Copy every record below exactly, leaving out any pictures.

━━━ Data extract ━━━

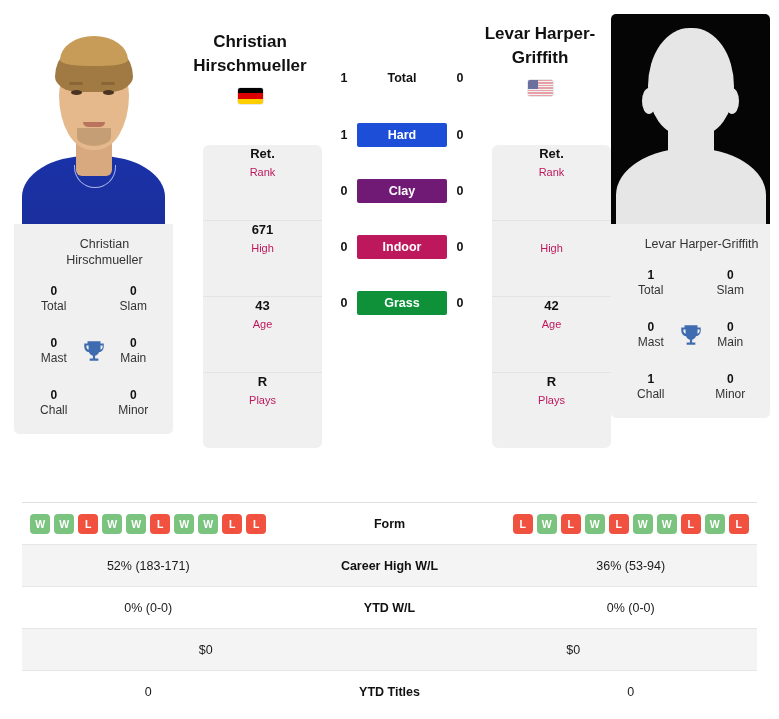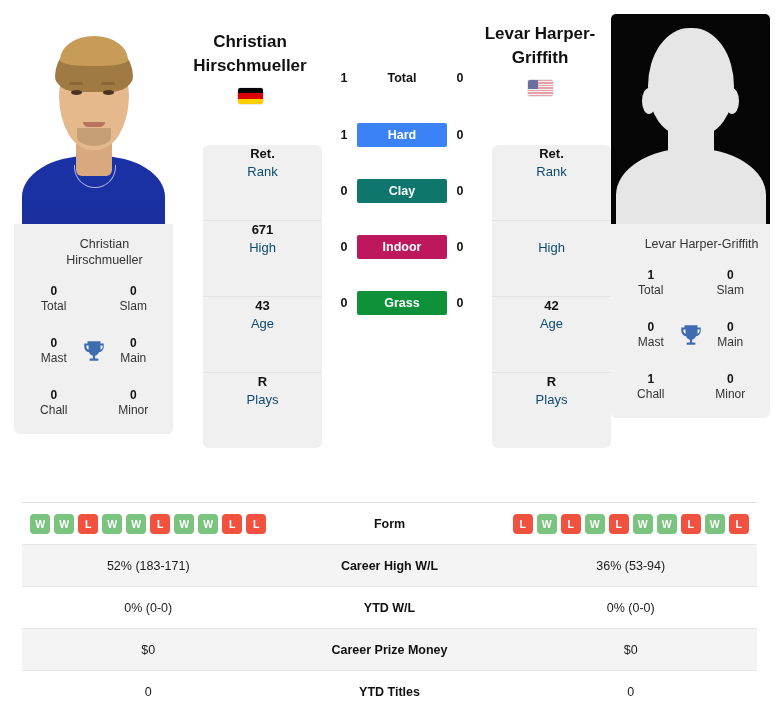"Hard" div.surf-bar { background: #3b82f6 -> #1d4ed8 }
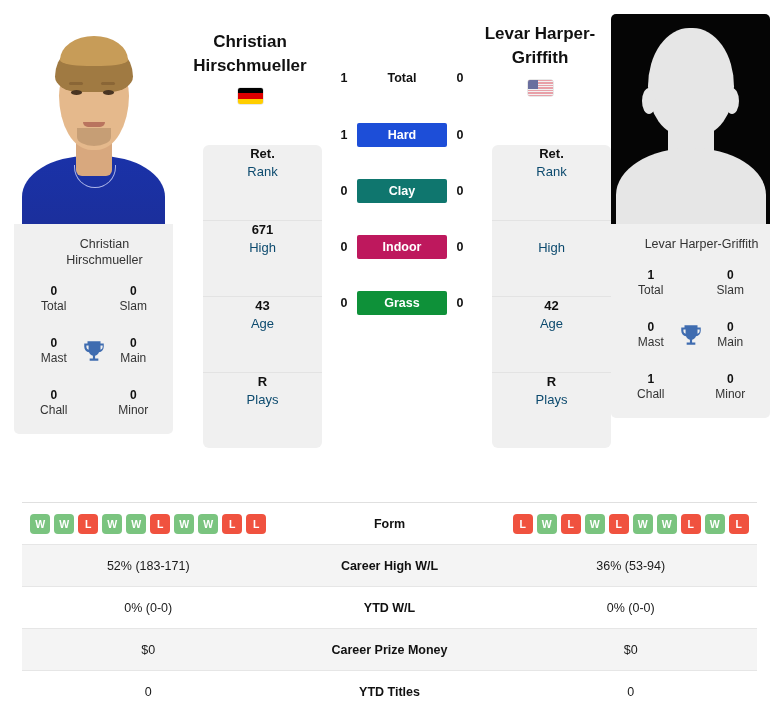"Rank" .rank-lab { color: #0c4a6e -> #be185d; font-size: 13px -> 11px }
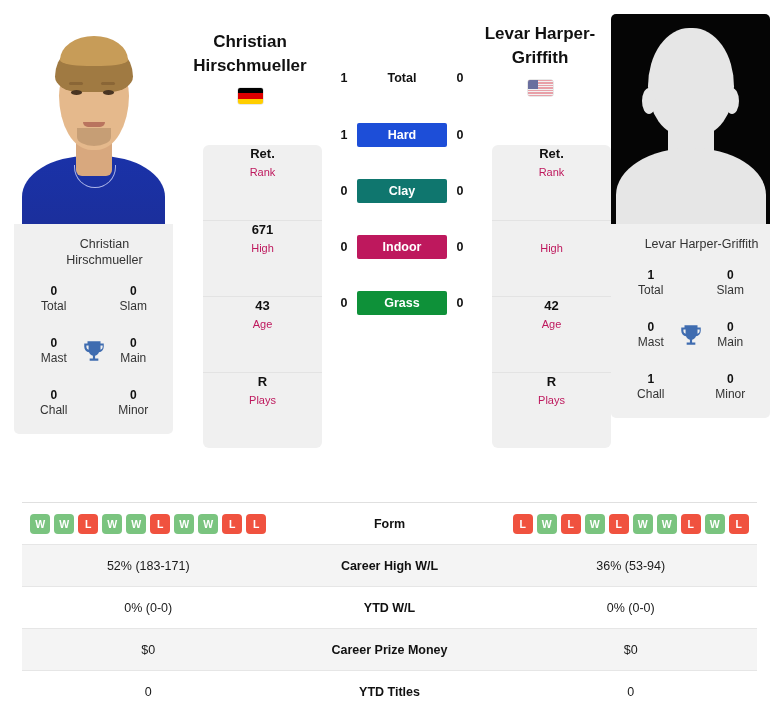"Clay" div.surf-bar { background: #0f766e -> #701a75 }
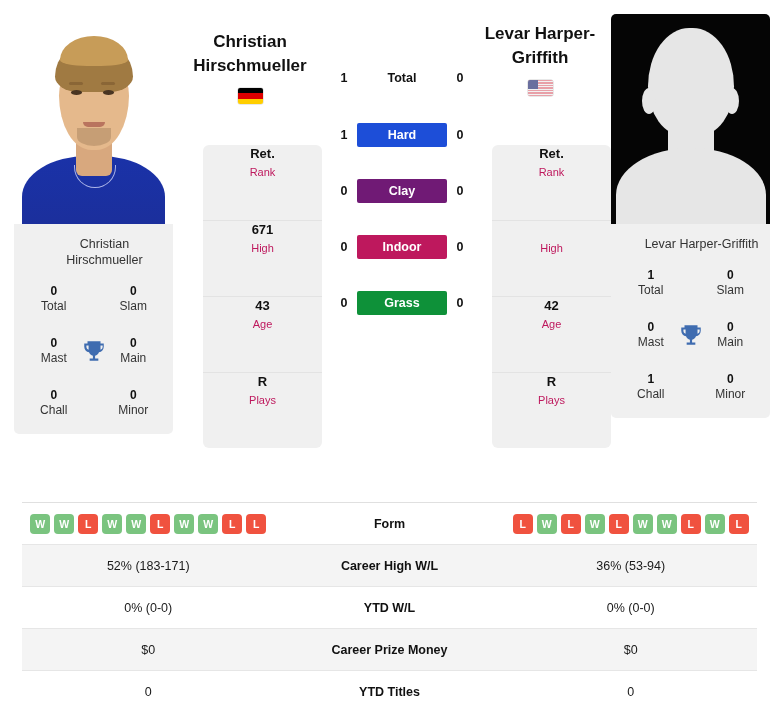"Career Prize Money" div.tlabel { html: <div>Career Prize Money</div> -> none }
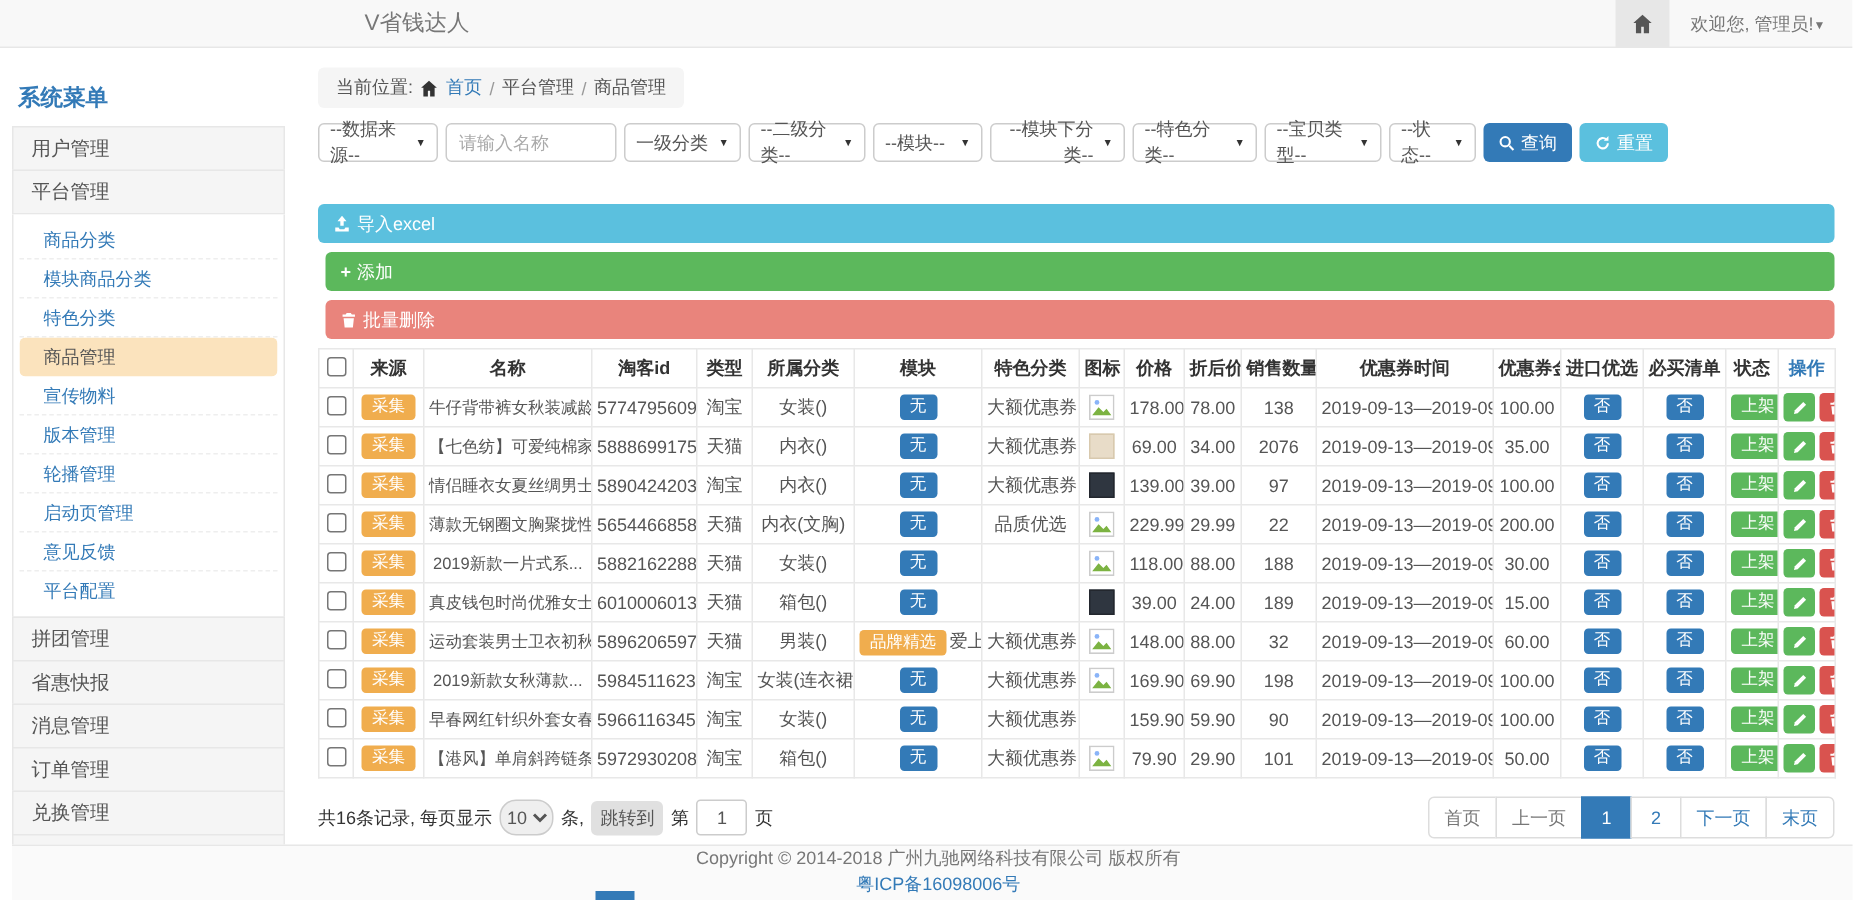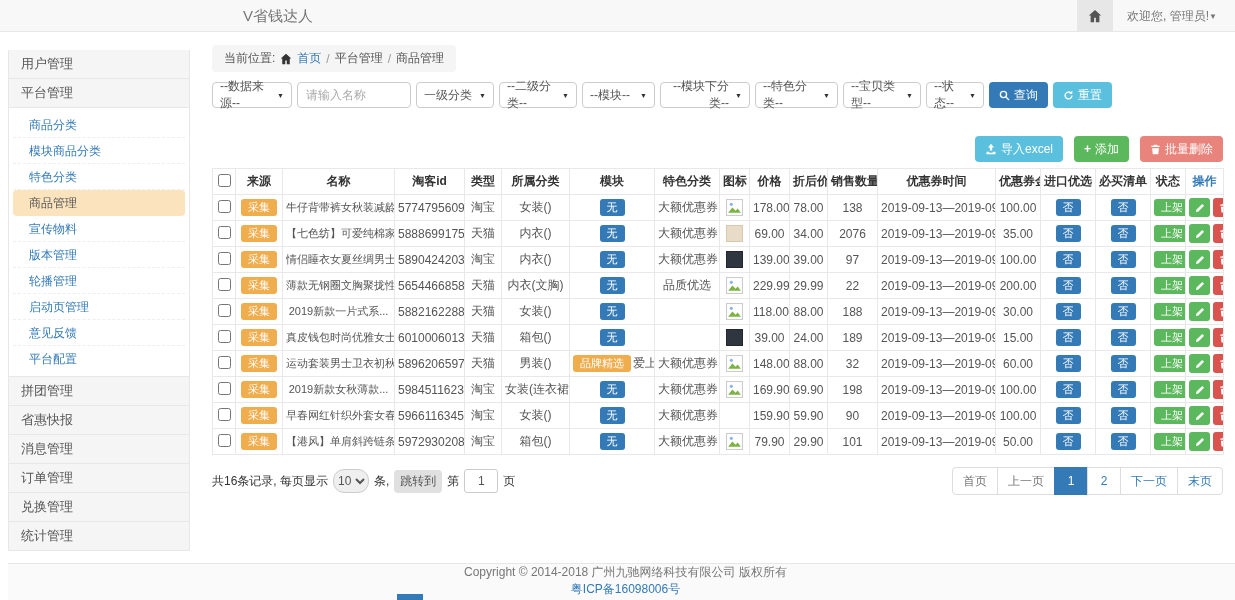"系统菜单" div.side-heading { html: none -> <div>系统菜单</div> }
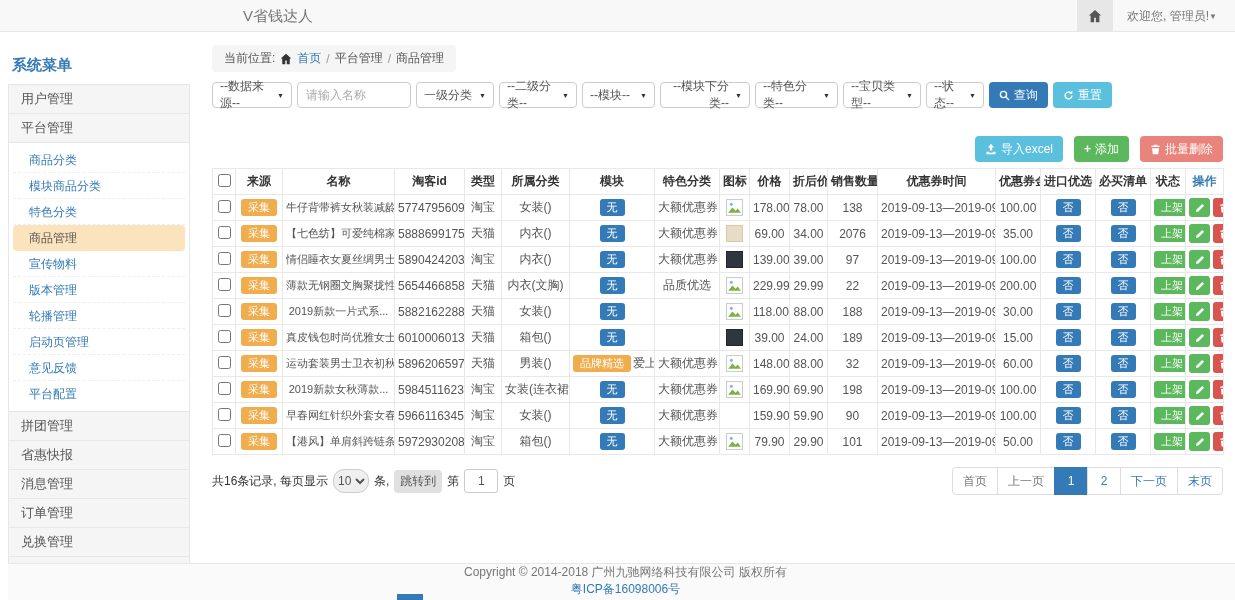"导入excel" .toolbar { flex-direction: none -> column; justify-content: flex-end -> none }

━━━

* _Result for this exercise_
"Hard" div.surf-bar { background: #3b82f6 -> #1d4ed8 }
"Rank" .rank-lab { color: #0c4a6e -> #be185d; font-size: 13px -> 11px }
"Clay" div.surf-bar { background: #0f766e -> #701a75 }
"Career Prize Money" div.tlabel { html: <div>Career Prize Money</div> -> none }
"系统菜单" div.side-heading { html: none -> <div>系统菜单</div> }
"导入excel" .toolbar { flex-direction: none -> column; justify-content: flex-end -> none }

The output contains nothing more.